ПОСТСКРИПТУМ: 8 ВОПРОСОВ БОРИСУ СТРУГАЦКОМУ ОТ ИЛЬИ СТОГОВА

    — Как-то вы сказали, что, после того как скончался Аркадий Натанович, «писатель братья Стругацкие» перестал существовать. А потом выпустили два романа, подписанных псевдонимом С. Витицкий.
    Вы сразу знали, что писать будете и дальше? Или рассматривали вариант, чтобы все-таки махнуть рукой и не писать больше вообще ничего?
 
   — Мне было изначально ясно, что я обязательно буду пытаться что-то написать. Просто для самоутверждения хотя бы.
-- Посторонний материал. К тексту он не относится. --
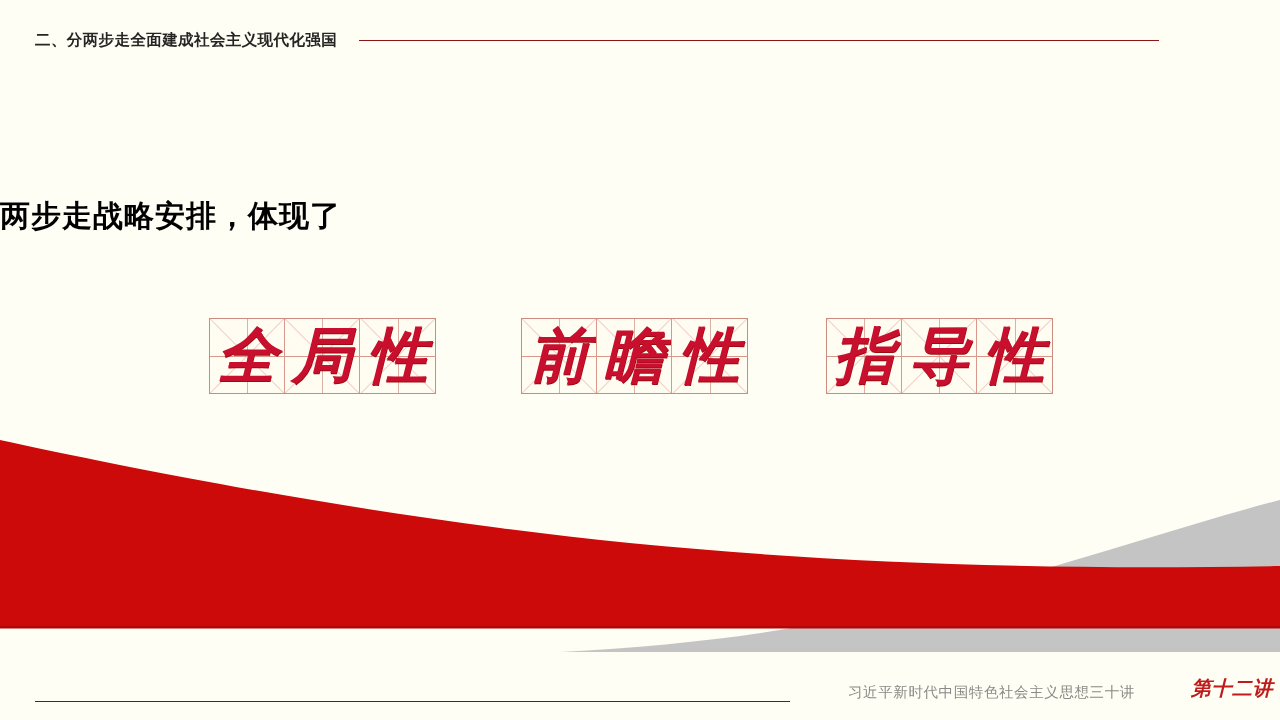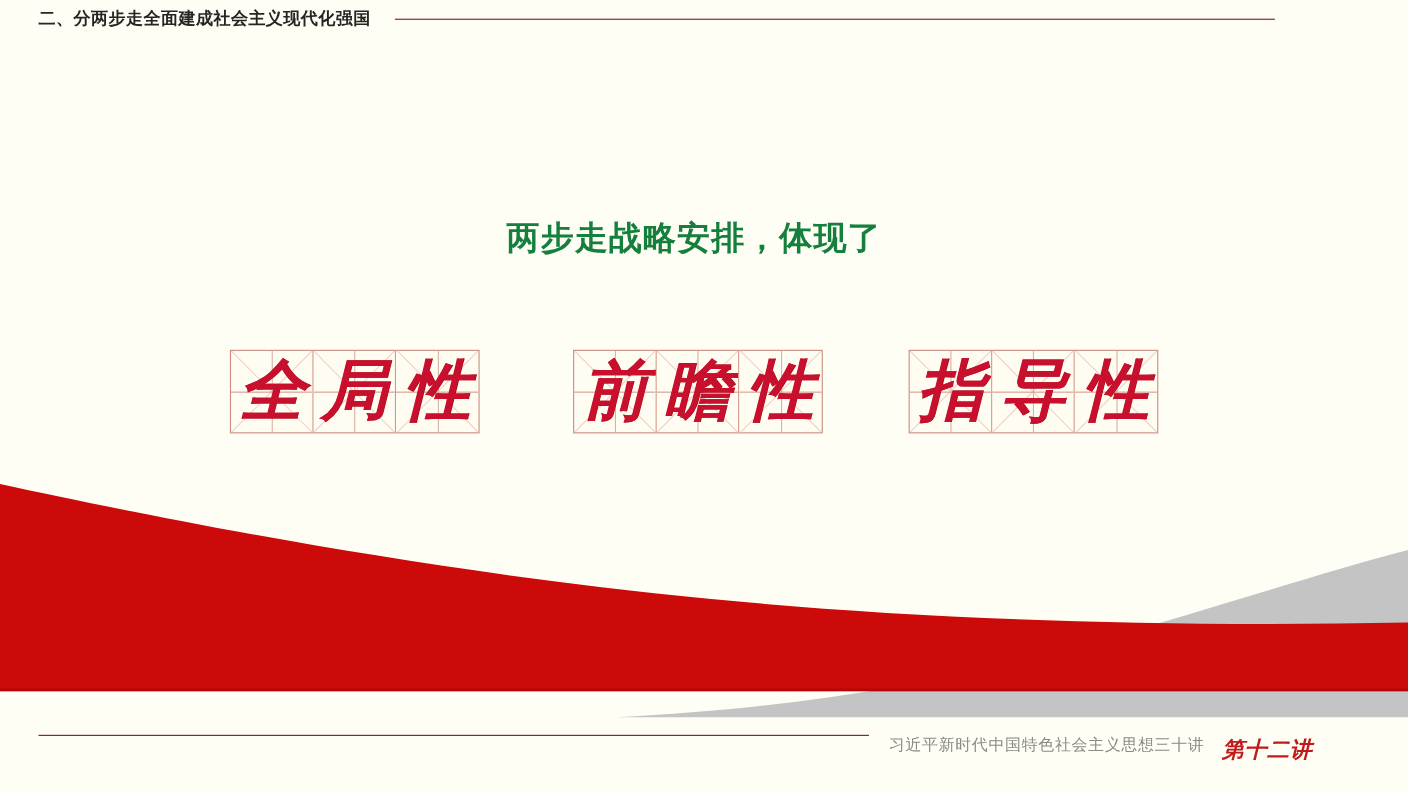--- a/index.html
+++ b/index.html
@@ -38,7 +38,7 @@
   #header {
     position: absolute;
     left: 0;
-    top: 2px;
+    top: 25px;
     width: 1280px;
     height: 30px;
     z-index: 5;

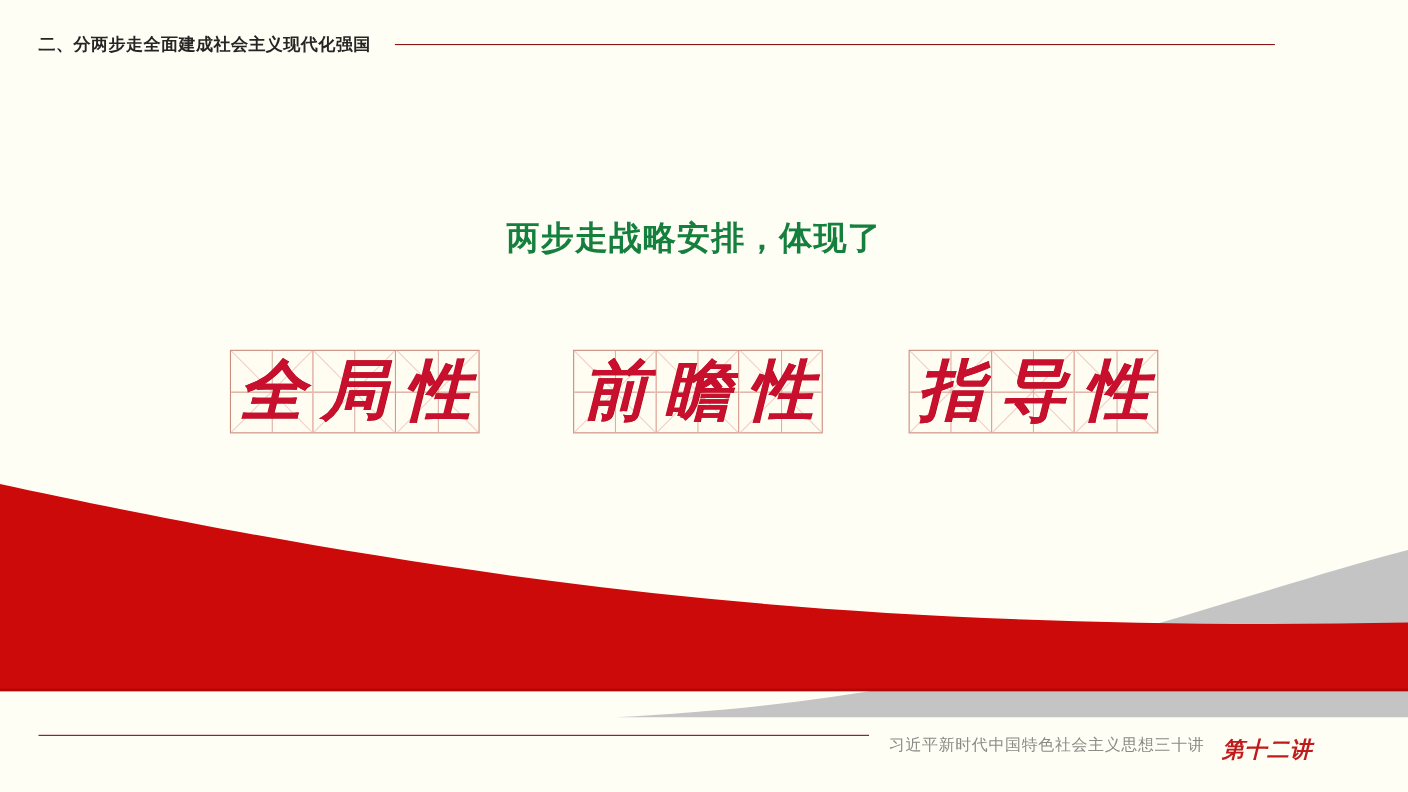--- a/index.html
+++ b/index.html
@@ -68,11 +68,10 @@
     left: 0;
     top: 196px;
     width: 1262px;
-    text-align: center;
     z-index: 5;
     font-size: 30px;
     font-weight: bold;
-    color: #15803d;
+    color: #000000;
     letter-spacing: 1px;
     font-family: "DejaVu Sans", "Liberation Sans", sans-serif;
   }

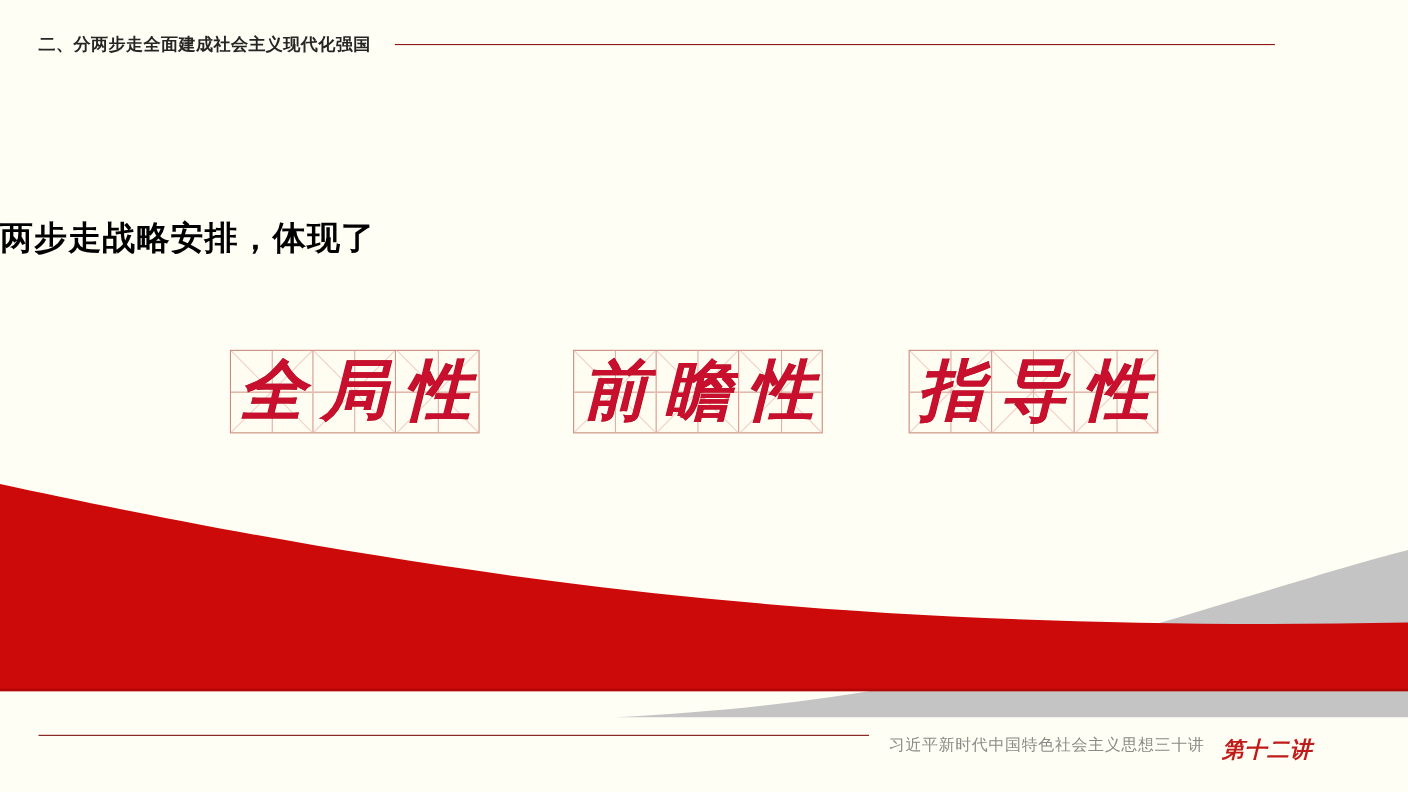--- a/index.html
+++ b/index.html
@@ -168,7 +168,8 @@
     height: 34px;
     z-index: 6;
     display: flex;
-    align-items: flex-start;
+    align-items: flex-end;
+    gap: 40px;
   }
   #footer-rule {
     margin-left: 35px;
Неясно только было, сумею ли я. Я знал, что писать в одиночку что-либо серьезнее статьи или рецензии невероятно трудно. Но я даже и представить себе не мог, насколько это трудно.
 
    — В советское время вы ведь тратили огромное количество сил и времени на поединки с цензурой. А если бы не это, если бы не внешний прессинг, то все было бы иначе, да? Вы написали бы другие романы? О другом?
 
   — Вопрос интересный. Как известно, «история не терпит сослагательного наклонения». К истории отдельных людей (к биографии) это тоже относится. Очевидно, впрочем, что социум формирует личность. Другой социум — другая личность. Другая личность — другая биография.
   Скорее всего, мы все-таки стали бы писателями (начальный импульс не зависел от системы — желание писать «хорошую фантастику»). А вот что бы мы писали? Это — вопрос!
   Почему-то мне кажется, что мы стали бы работать в манере Станислава Лема — из всех современных научных фантастов он нам, пожалуй, ближе всего.
 
    — Можно немного о личном? Меня всегда интересовало: как это, старость? Что меняется?
 
   — Старость, как известно, не радость, а большая, извините за выражение, гадость. Теряешь здоровье, теряешь энергию, теряешь друзей, теряешь возможность ставить сколько-нибудь отдаленные цели... Горизонт делается близким, словно ты вдруг оказался на Луне. Или — по колено в яме. Неприятное ощущение. И становишься дьявольски тяжел на подъем — о чем бы ни шла речь: новый роман начинать или просто в гости сходить к кому-нибудь, на день рождения...
 
    — Вы ведь примерный семьянин, да? Насколько большую роль сыграли женщины в Вашей жизни? Была ли супруга Вашей музой? Ради того ли, чтобы понравиться ей, Вы годами садились за стол и продолжали писать?
 
   — Давайте не будем говорить о личной жизни. Ей-богу, это никому не должно быть интересно. «Жизнь писателя — его книги». А вовсе не его взбрыки, закидоны, прибабахи и прочие амурные приключения. Да, впрочем, и не было ничего этого в моей жизни. Дружба, любовь и работа — это, да, было, а ведь это, как известно, три главные счастья, которые жизнь может дать человеку.
 
    — На самом деле я знаю, что Вы атеист. И не спрашиваю, верители Вы в Евангелие. Вопрос в другом: ХОТЕЛИ БЫ Вы, чтобы евангельская история была правдой? Чтобы у человека действительно нашелся могучий Друг, Который избавил бы всех нас от несчастий, от болезней, от смерти?
 
   — «Блажен, кто верует, — тепло ему на свете!» Но я не люблю наркотиков. Никаких — будь то героин, слег или религия. Конечно, болеутоляющее — хорошая штука, и все мы прибегаем к нему, когда по-настоящему болит. (Под бомбежкой или артобстрелом самые отпетые атеисты становятся верующими.) Но я и пирамидон-то глотал, только когда терпежу уж совсем никакого не было.
 
    — А еще я знаю, что вы равнодушны к алкоголю. И это странно, ведь все более или менее приличные прозаики умерли именно от алкоголизма.
 
   — Хм. Сомнительное утверждение. А Толстой? А Булгаков? А Гроссман? А Трифонов? Или они, на Ваш взгляд, недостаточно «приличны»?
 
    — Писателя Уильяма Бероуза спросили, что происходит с человеком после смерти, и он ответил: «Ничего. Ты просто умираешь, и все». Вы тоже так считаете? Что человек просто умирает и все?
 
   — «Куда девается ток, когда его выключают?» Боюсь, когда мы умираем, мы умираем совсем, без всякого остатка и без всякой надежды хоть в каком-то виде сохраниться. Смерть — это очень просто. И очень печально.
 
    — Вы считаете, Ваша жизнь удалась? Все происходившее — стоило оно того, чтобы происходить?
 
   — Наверное, удалась! Уж очень жалко, что она идет к концу.